Monday, June 07, 2021

ANS -- John Deere's dismal infosec

Here is an interesting article about a predatory monopolistic company who has no real concern for cybersecurity, but won't let anyone else fix its flaws either.  It's from Cory Doctorow"s page.  
--Kim



John Deere's dismal infosec (permalink)

As far back as 2015, the agribusiness monopolist John Deere was taking steps to ban farmers from fixing their own tractors, arguing that copyright law made trafficking in tools to effect these repairs a felony.

https://web.archive.org/web/20150428173001/https://www.theglobeandmail.com/technology/how-digital-rights-management-keeps-value-in-hands-of-the-manufacturer/article24130876/

The company took this to the US Copyright Office, saying that farmers couldn't fix their tractors because they don't own them, despite paying hundreds of thousands of dollars for them – software in tractors means they can only be licensed, not owned.

https://www.wired.com/2015/04/dmca-ownership-john-deere/

Deere bolstered this argument with a paternalistic warning that farmers are just not qualified to service tractors, prompting electronics specialist Willie Cade – grandson of a legendary Deere engineer – to speak out against the company.

https://securityledger.com/2019/03/opinion-my-grandfathers-john-deere-would-support-our-right-to-repair/

Cade explained that his grandfather Theo Brown – who filed 158 patents for Deere – got all of his ideas by going into the field and observing the modifications that farmers had made to their tractors.

It is not – and has never been – the case that Deere invents stuff that farmers use. It's the opposite. Farmers invent stuff, Deere commercializes it and sells it to other farmers. Farmers harvest their crops with Deere tractors, and Deere harvests FARMERS with them.

Stealing the Right to Repair from farmers was just the curtain-raiser for Deere's ban on modifying tractors, though. The real money is in stealing data that's generated when farmers drive their Deere tractors around their fields.

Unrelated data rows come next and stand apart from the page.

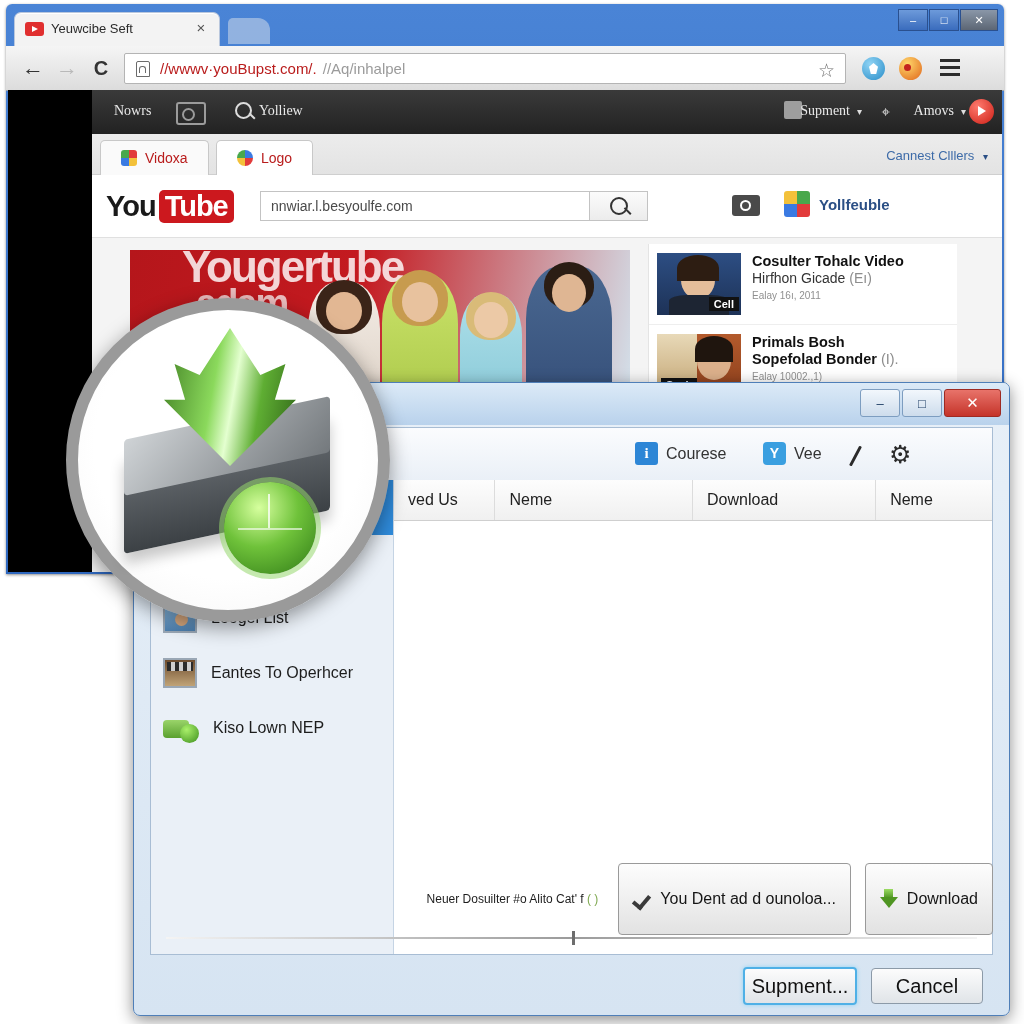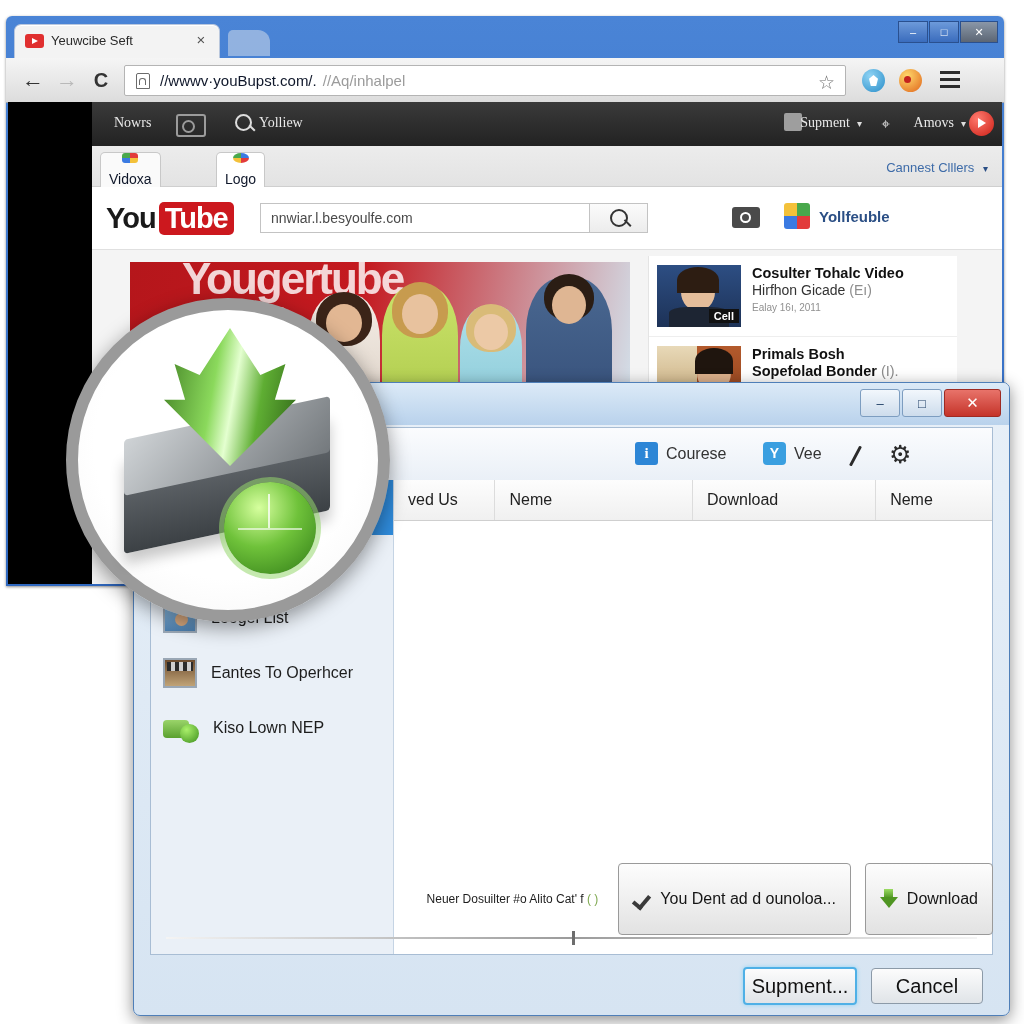--- a/index.html
+++ b/index.html
@@ -9,21 +9,20 @@
     font-family:"Liberation Sans", sans-serif;
     position:relative;
   }
 
   
   #browser{
     position:absolute;left:6px;top:4px;width:998px;height:570px;
     background:linear-gradient(#4a84d6,#2f68bf);
     border-radius:6px 6px 0 0;
     box-shadow:0 1px 3px rgba(0,0,0,.45);
-    margin-top:12px;
   }
   #titlebar{position:absolute;left:0;top:0;right:0;height:42px;}
   .tab{
     position:absolute;left:8px;top:8px;width:204px;height:34px;
     background:#f3f3f3;border-radius:7px 7px 0 0;
     border:1px solid #b9c7dd;border-bottom:none;
     box-shadow:inset 0 1px 0 #fff;
   }
   .tab-fav{
     position:absolute;left:10px;top:9px;width:19px;height:14px;
@@ -73,21 +72,21 @@
     display:flex;align-items:center;
   }
   #lock-icon{
     margin-left:11px;width:12px;height:14px;border:1.6px solid #6b6b6b;
     border-radius:2px 2px 0 0;position:relative;
   }
   #lock-icon:after{
     content:"";position:absolute;left:2px;top:4px;width:5px;height:6px;
     border:1.4px solid #6b6b6b;border-bottom:none;border-radius:3px 3px 0 0;
   }
-  #url-text{margin-left:10px;font-size:15px;color:#0f172a;white-space:nowrap;}
+  #url-text{margin-left:10px;font-size:15px;color:#b91c1c;white-space:nowrap;}
   #url-hint{margin-left:6px;font-size:15px;color:#9b9b9b;white-space:nowrap;}
   #star-icon{
     position:absolute;right:10px;top:5px;font-size:19px;color:#6f6f6f;
   }
   .ext{
     position:absolute;top:11px;width:23px;height:23px;border-radius:50%;
   }
   #ext1{left:856px;background:radial-gradient(circle at 35% 30%,#8fd3f4,#2a8ec9);}
   #ext1:after{
     content:"";position:absolute;left:7px;top:6px;width:9px;height:11px;
@@ -159,22 +158,22 @@
     background:#f4f4f4;
   }
   #yt-tabstrip{
     position:absolute;left:0;top:0;right:0;height:40px;
     background:linear-gradient(#ececec,#e3e3e3);
     border-bottom:1px solid #cfcfcf;
   }
   .ytab{
     position:absolute;top:6px;height:34px;border:1px solid #c8c8c8;
     border-bottom:none;border-radius:5px 5px 0 0;
-    display:flex;align-items:center;padding:0 8px;gap:8px;
-    font-size:14px;color:#0f172a;flex-direction:column;
+    display:flex;align-items:center;padding:0 20px;gap:8px;
+    font-size:14px;color:#b91c1c;
   }
   #ytab-videos{left:8px;background:#fafafa;}
   #ytab-logo{left:124px;background:#fff;border-bottom:1px solid #fff;}
   .ytab-ic{width:16px;height:16px;border-radius:3px;}
   #ytab-ic1{background:conic-gradient(#e23b3b 0 25%,#f3c13a 0 50%,#3a7ae2 0 75%,#49a84c 0);}
   #ytab-ic2{background:conic-gradient(#3a7ae2 0 25%,#e23b3b 0 50%,#f3c13a 0 75%,#49a84c 0);border-radius:50%;}
   #yt-connect{
     position:absolute;right:14px;top:14px;font-size:13px;color:#3d6ba8;
     white-space:nowrap;
   }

https://techcrunch.com/2016/07/06/the-land-grab-for-farm-data/

This data – a centimeter-accurate grid documenting soil density and humidity – generates data that Deere sells back to the farmers who created it as part of a "precision agriculture" package that comes with seeds from tyrants like Bayer, the new owner of Monsanto.

Far more grandiose, though, is Deere's plan to aggregate this misapporpriated data and mine it for market intelligence about crop-yields, which can be sold into the agricultural futures market for billions.

The next time someone says "If you're not paying for the product, you're the product," remember Deere and farmers. Farmers spend hundreds of thousands on tractors and they're still the product. Slapping a pricetag on a monopoly doesn't make markets – it makes rent-extraction.

I've been in Copyright Office meetings where Deere and other embedded systems makers (notably car-makers) have claimed that they HAVE to lock down their systems to protect their customers from cyber-attacks.

But for that to be true, these companies would have to actually protect their customers from cyberattacks, and that's not the case, as is evidenced by Sickcodes's research on Deere's digital infrastructure, which Willie Cade contributed to.

https://sick.codes/leaky-john-deere-apis-serious-food-supply-chain-vulnerabilities-discovered-by-sick-codes-kevin-kenney-willie-cade/

Sickcodes signed up for a free developer account with Deere and began probing the system. Within hours, they had discovered serious flaws in both Deere's website and mobile apps. For example, they were able to retrieve the names and addresses of farmers from the website.

They also propose a method for automating this attack, which would allow them to extract the names, addresses and other personal information of every John Deere customer, including make and model, which would facilitate over-the-air attacks on the tractors themselves.

The bugs that Sickcodes located are incredibly obvious and suggest that Deere's security is totally incompetent. This is especially grim in light of the fact that Deere has never submitted a single bug to the US government's CVE database of serious flaws.

A quote from Darpa's Molly Jahn in Security Ledger gives a sense of the gravity of the situation: "We can easily imagine timed interference with planting or harvest that could be devastating."

https://securityledger.com/2021/04/deere-john-researcher-warns-ag-giants-site-provides-a-map-to-customers-equipment/

Deere monopolized the ag-tech market with badly secured products that put the US food supply in serious risk. It operates no vulnerability disclosure, and it took legal measures to prohibit third parties from fixing its tractors to remediate the deadly flaws it ignores.

Deere argues that we can't trust third parties to service tractors because they might expose farmers to cyber-risk; but Deere itself is exposing those farmers to even graver risks.

Even if Deere had amazing cyber-security, we'd still want to be able to check its work and fix its mistakes. But it's not. Deere has prioritized securing its ability to harvest farmers over farmers' ability to harvest their crops.